**Source material**
------------------------------------------------

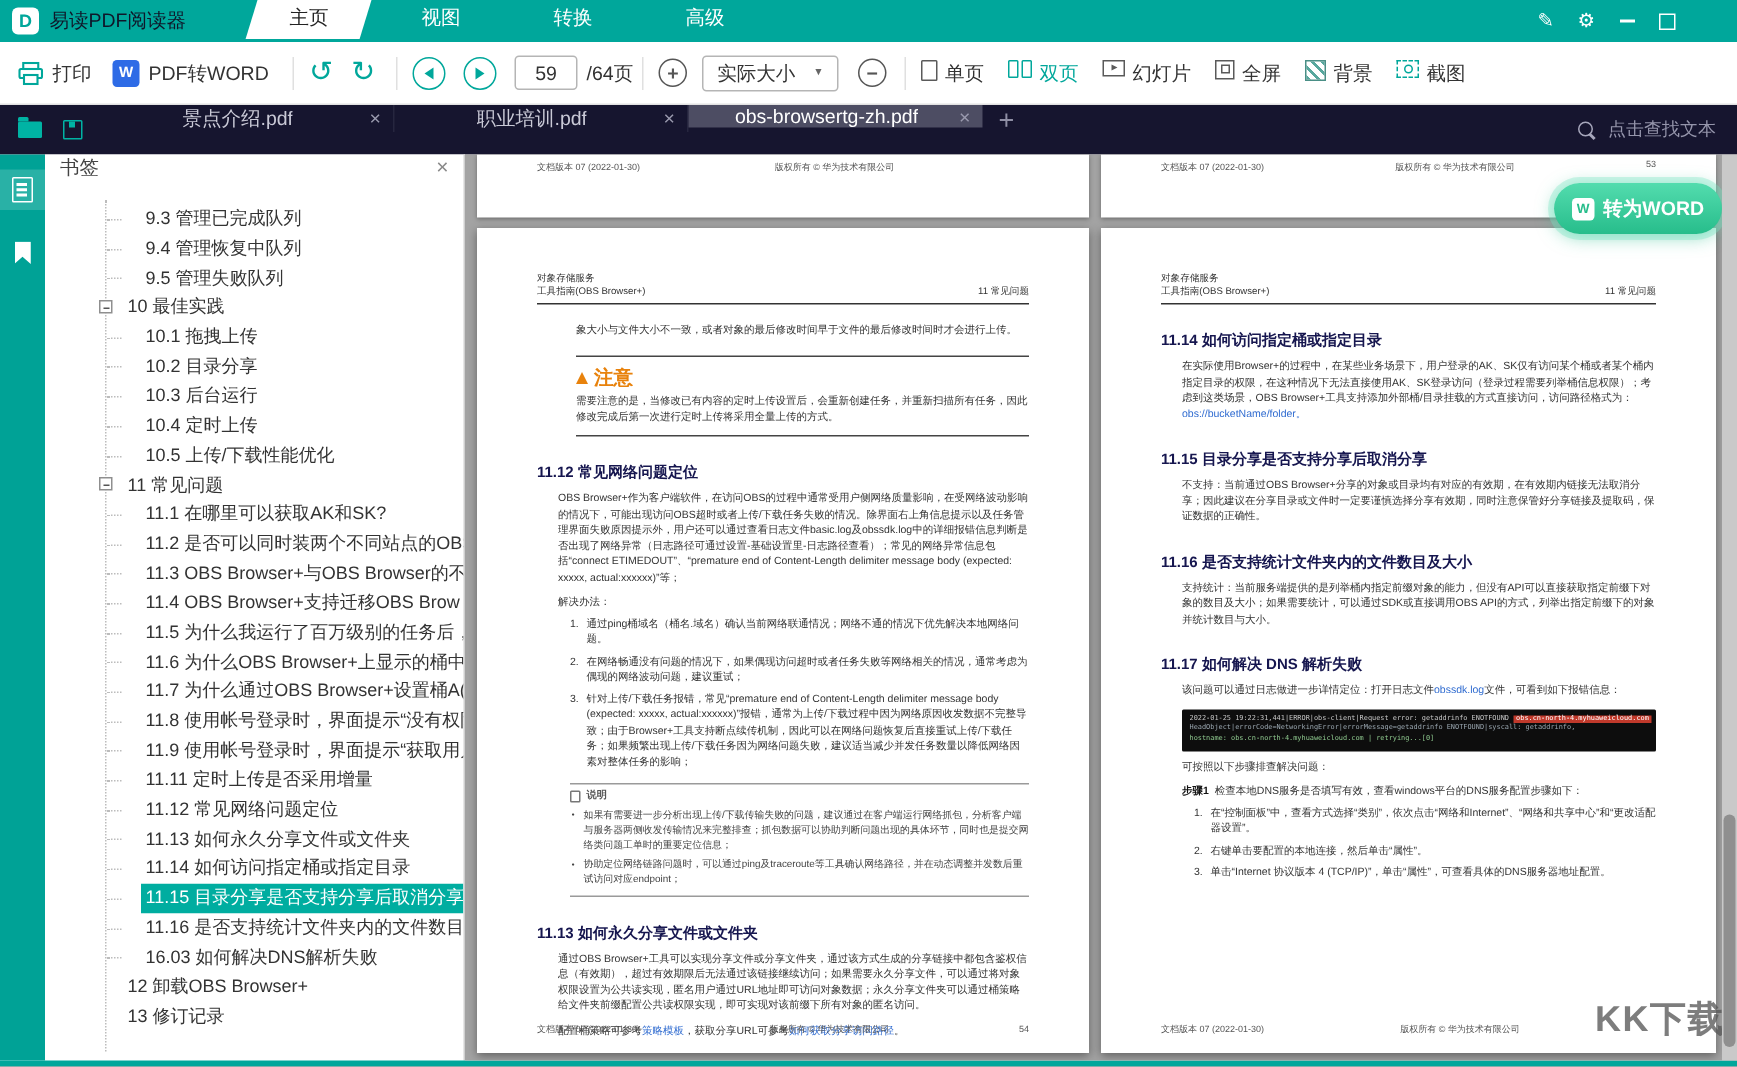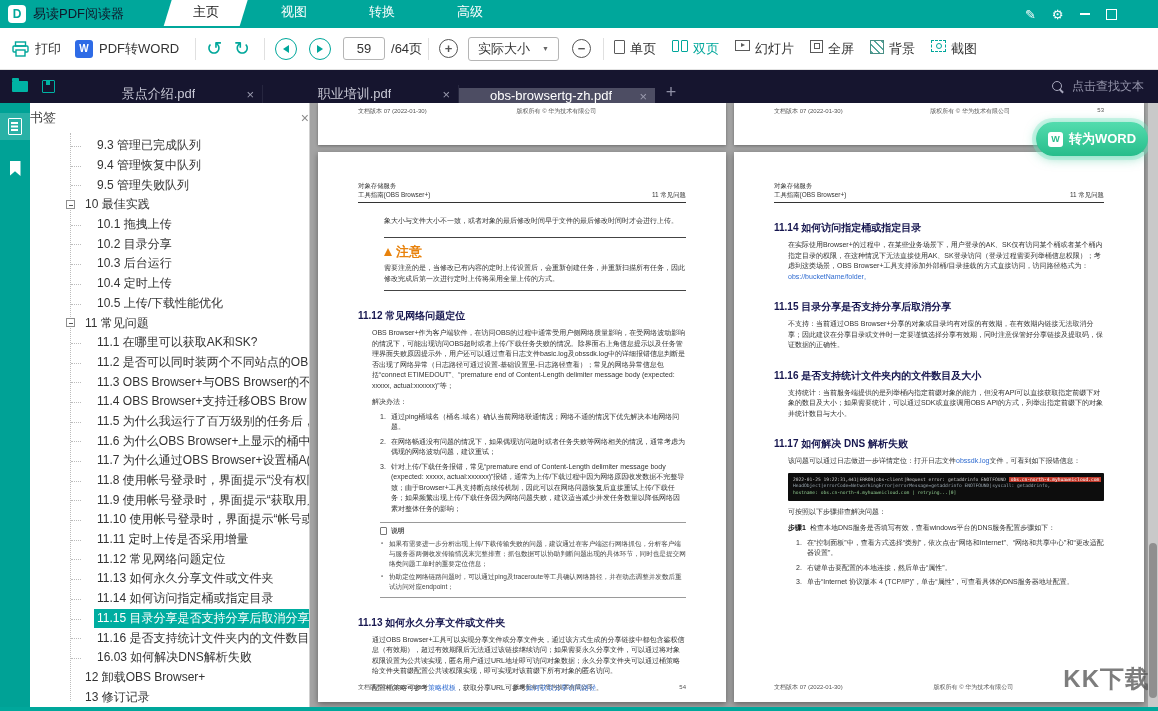--- a/index.html
+++ b/index.html
@@ -56,7 +56,7 @@
 .folder-icon::before{content:"";position:absolute;top:-3px;left:0;width:7px;height:3px;background:#00B3A4;border-radius:1px 1px 0 0}
 .save-icon{width:13px;height:13px;border:1.5px solid #00B3A4;border-radius:1px;position:relative}
 .save-icon::before{content:"";position:absolute;top:0;left:3px;width:4px;height:4px;background:#00B3A4}
-.tabs{display:flex;align-items:flex-end}
+.tabs{display:flex;align-items:flex-start}
 .tab{width:196px;display:flex;align-items:center;justify-content:center;position:relative;font-size:13px;color:#c9c9d6;border-right:1px solid #26263F;padding:0 22px 0 10px}
 .tab.active{background:#4D4D63;color:#fff;border-right:none}
 .tab-label{overflow:hidden;white-space:nowrap}

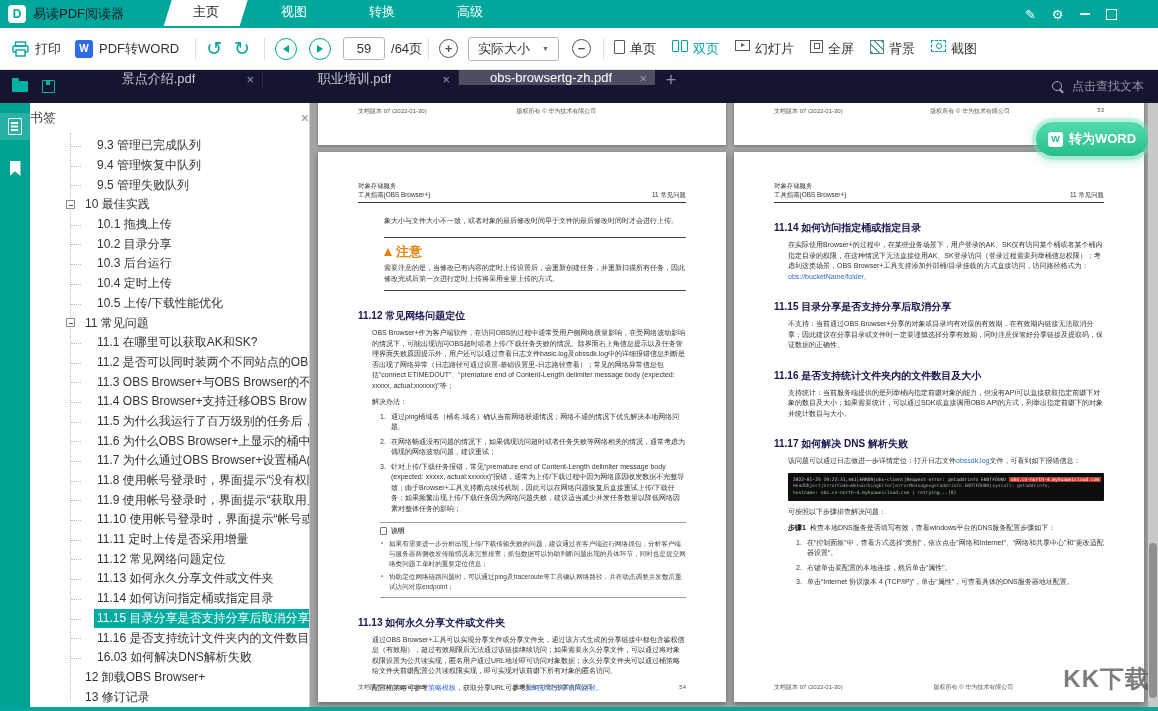--- a/index.html
+++ b/index.html
@@ -79,7 +79,7 @@
 
 
 .bookmarks{width:280px;background:#fff;border-right:1px solid #cfcfcf;display:flex;flex-direction:column}
-.bm-header{height:30px;display:flex;align-items:center;padding:0 0;flex:0 0 auto}
+.bm-header{height:30px;display:flex;align-items:flex-start;padding:0 10px;flex:0 0 auto}
 .bm-title{font-size:13px;color:#444}
 .bm-close{margin-left:auto;color:#8a8a8a;font-size:14px}
 .bm-tree{flex:1;overflow:hidden;position:relative;padding-top:3px}

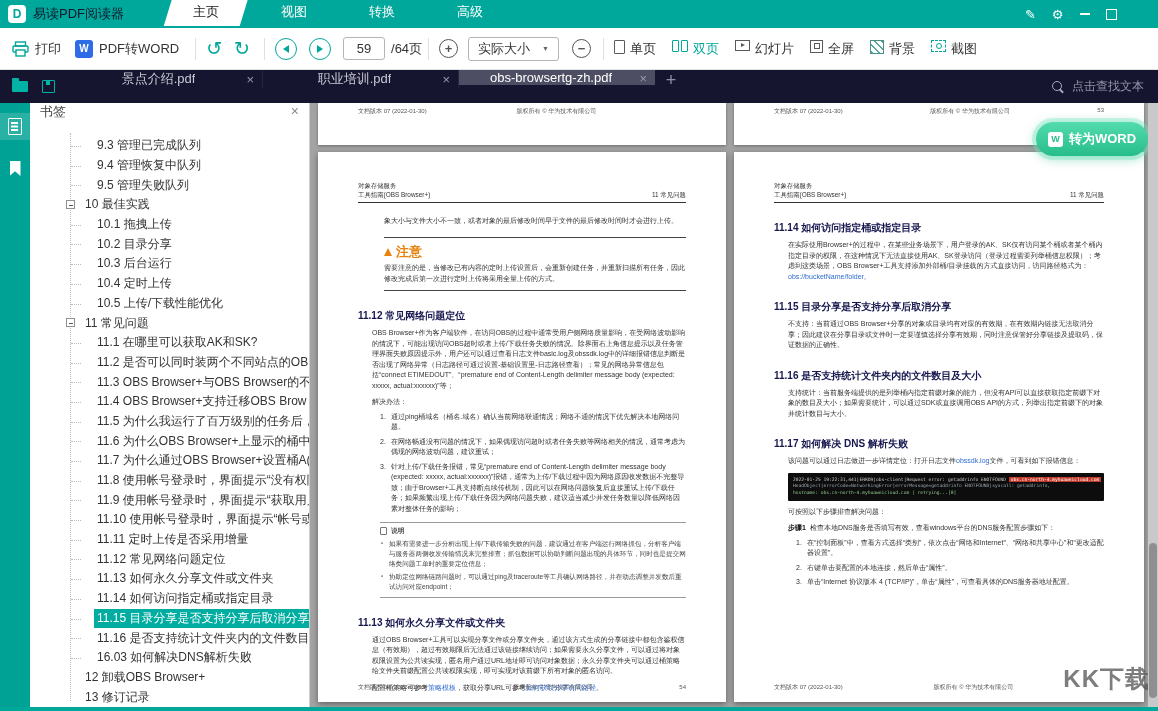--- a/index.html
+++ b/index.html
@@ -357,10 +357,6 @@
           </div>
           <div class="bm-row lvl1">
 
-            <span class="bm-label">11.10 使用帐号登录时，界面提示“帐号或</span>
-          </div>
-          <div class="bm-row lvl1">
-
             <span class="bm-label">11.11 定时上传是否采用增量</span>
           </div>
           <div class="bm-row lvl1">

------------------------------------------------

**Work instruction**
From first line to last, return the records verbatim without their pictures.

**Answer section**
--- a/index.html
+++ b/index.html
@@ -56,7 +56,7 @@
 .folder-icon::before{content:"";position:absolute;top:-3px;left:0;width:7px;height:3px;background:#00B3A4;border-radius:1px 1px 0 0}
 .save-icon{width:13px;height:13px;border:1.5px solid #00B3A4;border-radius:1px;position:relative}
 .save-icon::before{content:"";position:absolute;top:0;left:3px;width:4px;height:4px;background:#00B3A4}
-.tabs{display:flex;align-items:flex-end}
+.tabs{display:flex;align-items:flex-start}
 .tab{width:196px;display:flex;align-items:center;justify-content:center;position:relative;font-size:13px;color:#c9c9d6;border-right:1px solid #26263F;padding:0 22px 0 10px}
 .tab.active{background:#4D4D63;color:#fff;border-right:none}
 .tab-label{overflow:hidden;white-space:nowrap}

--- a/index.html
+++ b/index.html
@@ -79,7 +79,7 @@
 
 
 .bookmarks{width:280px;background:#fff;border-right:1px solid #cfcfcf;display:flex;flex-direction:column}
-.bm-header{height:30px;display:flex;align-items:center;padding:0 0;flex:0 0 auto}
+.bm-header{height:30px;display:flex;align-items:flex-start;padding:0 10px;flex:0 0 auto}
 .bm-title{font-size:13px;color:#444}
 .bm-close{margin-left:auto;color:#8a8a8a;font-size:14px}
 .bm-tree{flex:1;overflow:hidden;position:relative;padding-top:3px}

--- a/index.html
+++ b/index.html
@@ -357,10 +357,6 @@
           </div>
           <div class="bm-row lvl1">
 
-            <span class="bm-label">11.10 使用帐号登录时，界面提示“帐号或</span>
-          </div>
-          <div class="bm-row lvl1">
-
             <span class="bm-label">11.11 定时上传是否采用增量</span>
           </div>
           <div class="bm-row lvl1">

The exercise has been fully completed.